The election saw the decline in turnout rate from 53.29 percent in 1998 to 43.57 percent. The Democratic Party was able to maintain the largest party status in the legislature by retaining 12 seats, despite its vote share fell sharply by eight percent, if including Lau Chin-shek from the Hong Kong Confederation of Trade Unions (CTU) running in the same ticket with Democrat James To in Kowloon West, from 42 percent in 1998 to 34 percent in 2000.[1]
In contrast, the pro-Beijing rival Democratic Alliance for the Betterment of Hong Kong (DAB) raised its vote share over two years by five percent, to 29.6 percent if including Tang Siu-tong from the Hong Kong Progressive Alliance (HKPA). As a result, the DAB won 11 seats, a sharp increase of three seats from the previous election, making it the second largest political party in the legislature, despite an alleged corruption scandal involving its vice-chairman Cheng Kai-nam at the peak of the campaign.[1] Cheng did not take his office and a by-election in December was won by a pro-democracy independent Audrey Eu.

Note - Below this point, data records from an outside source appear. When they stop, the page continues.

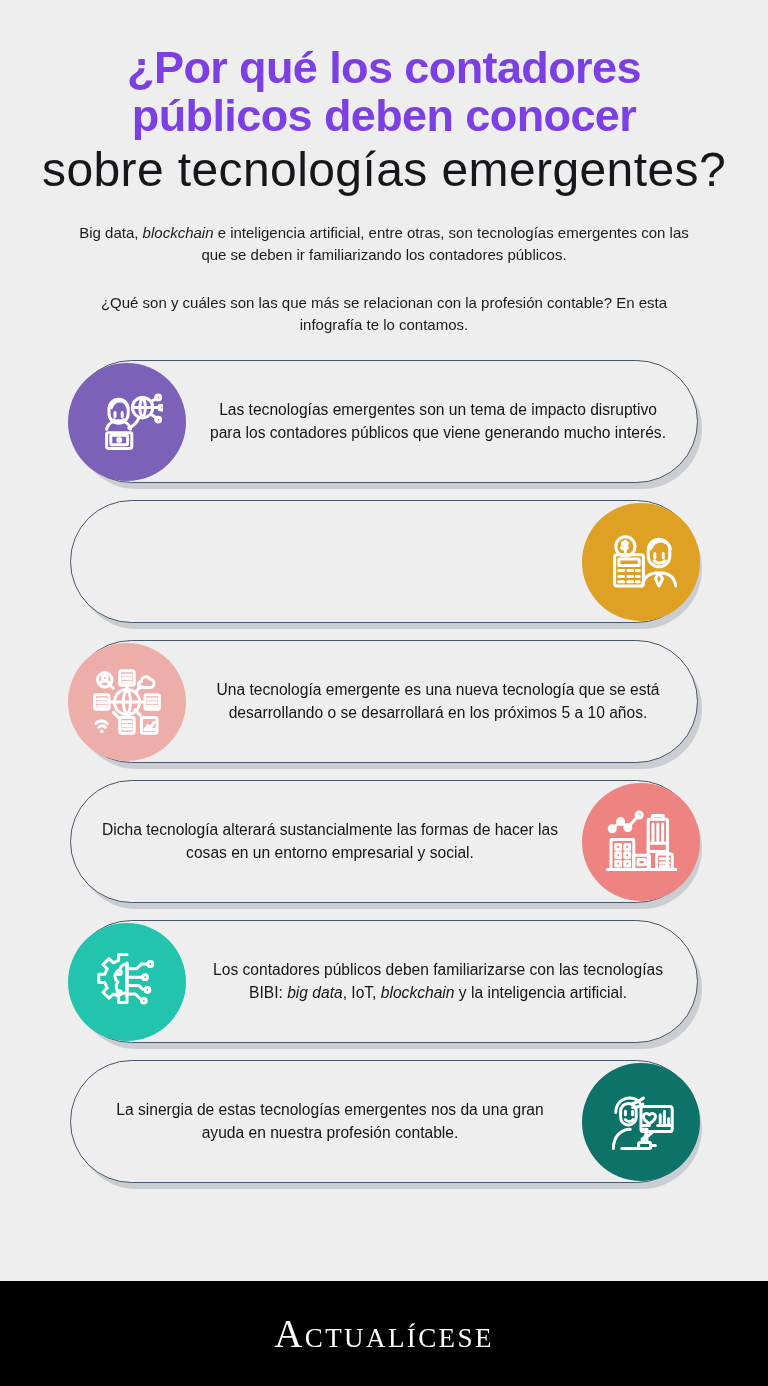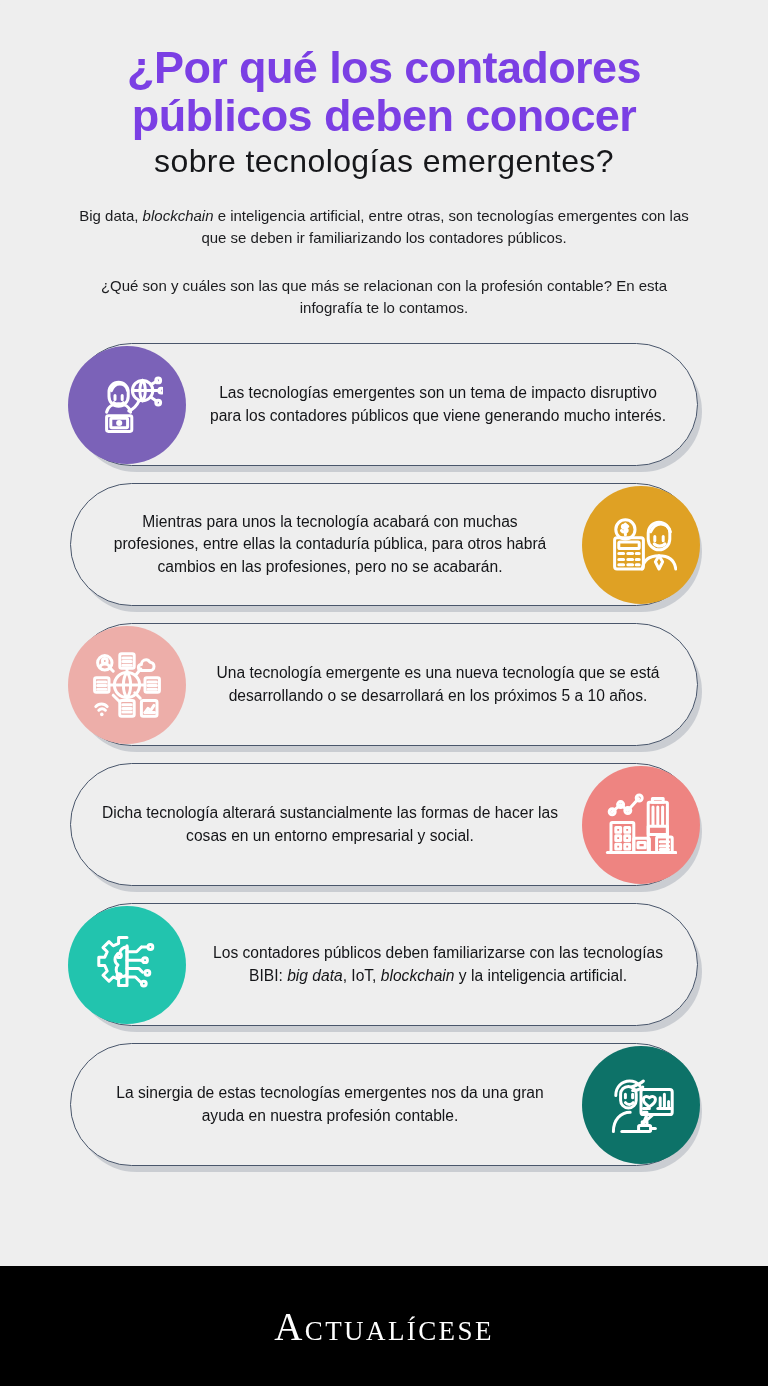--- a/index.html
+++ b/index.html
@@ -37,21 +37,21 @@
   }
   .title-line {
     display: block;
     font-size: 45px;
     font-weight: 700;
   }
   .title-line.purple { color: #7B3FE4; }
   .title-line.dark {
     color: #16171a;
     font-weight: 400;
-    font-size: 32px;
+    font-size: 48px;
     letter-spacing: 0.4px;
     margin-top: 6px;
   }
 
   .intro {
     margin: 26px auto 0 auto;
     max-width: 614px;
     color: #1b1c1f;
     font-size: 15px;
     line-height: 1.48;
@@ -124,21 +124,21 @@
     stroke-linecap: round;
     stroke-linejoin: round;
   }
   .icon-circle svg .solid {
     fill: #ffffff;
     stroke: none;
   }
 
   
   .footer {
-    height: 120px;
+    height: 105px;
     background: #000000;
     display: flex;
     align-items: center;
     justify-content: center;
     flex: 0 0 auto;
   }
   .logo {
     color: #ffffff;
     font-family: "Liberation Serif", serif;
     font-size: 39px;
@@ -183,21 +183,20 @@
           <circle cx="112" cy="19" r="4"></circle>
           <circle cx="117" cy="36" r="4"></circle>
           <circle cx="112" cy="56" r="4"></circle>
           <path d="M80 53c-4 9-10 14-17 17"></path>
         </svg>
       </div>
       <div class="card-text">Las tecnologías emergentes son un tema de impacto disruptivo para los contadores públicos que viene generando mucho interés.</div>
     </div>
 
     <div class="card icon-right">
-      <div class="card-text">Mientras para unos la tecnología acabará con muchas profesiones, entre ellas la contaduría pública, para otros habrá cambios en las profesiones, pero no se acabarán.</div>
       <div class="icon-circle" style="background: rgb(223, 161, 36);">
         <svg viewBox="0 0 120 120" aria-hidden="true">
           <circle cx="34" cy="34" r="16"></circle>
           <path d="M34 25v18M38 29c-1-2-3-2.5-5-2.5s-4 1-4 3 2 2.6 4 3 4 1 4 3-2 3-4.5 3-4-1-5-2.5"></path>
           <rect x="16" y="48" width="48" height="52" rx="4"></rect>
           <rect x="23" y="55" width="34" height="11" rx="2"></rect>
           <path d="M23 74h8M38 74h8M52 74h5M23 84h8M38 84h8M52 84h5M23 93h8M38 93h8M52 93h5"></path>
           <path d="M72 40a18 18 0 0 1 36 0v10a18 18 0 0 1-36 0z"></path>
           <path d="M76 38c4-9 11-13 17-13s14 4 16 13"></path>
           <path d="M83 46v7M97 46v7"></path>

The pro-democracy camp won 21 seats in total, of which 16 of those returned from the directly elected geographical constituencies, one seat more than the previous election which secured the one-thirds vote to veto any government's proposal of any constitutional amendment. As of 2024, these were the last elections won by a party other than the Democratic Alliance for the Betterment and Progress of Hong Kong which began to dominate Hong Kong politics from 2004.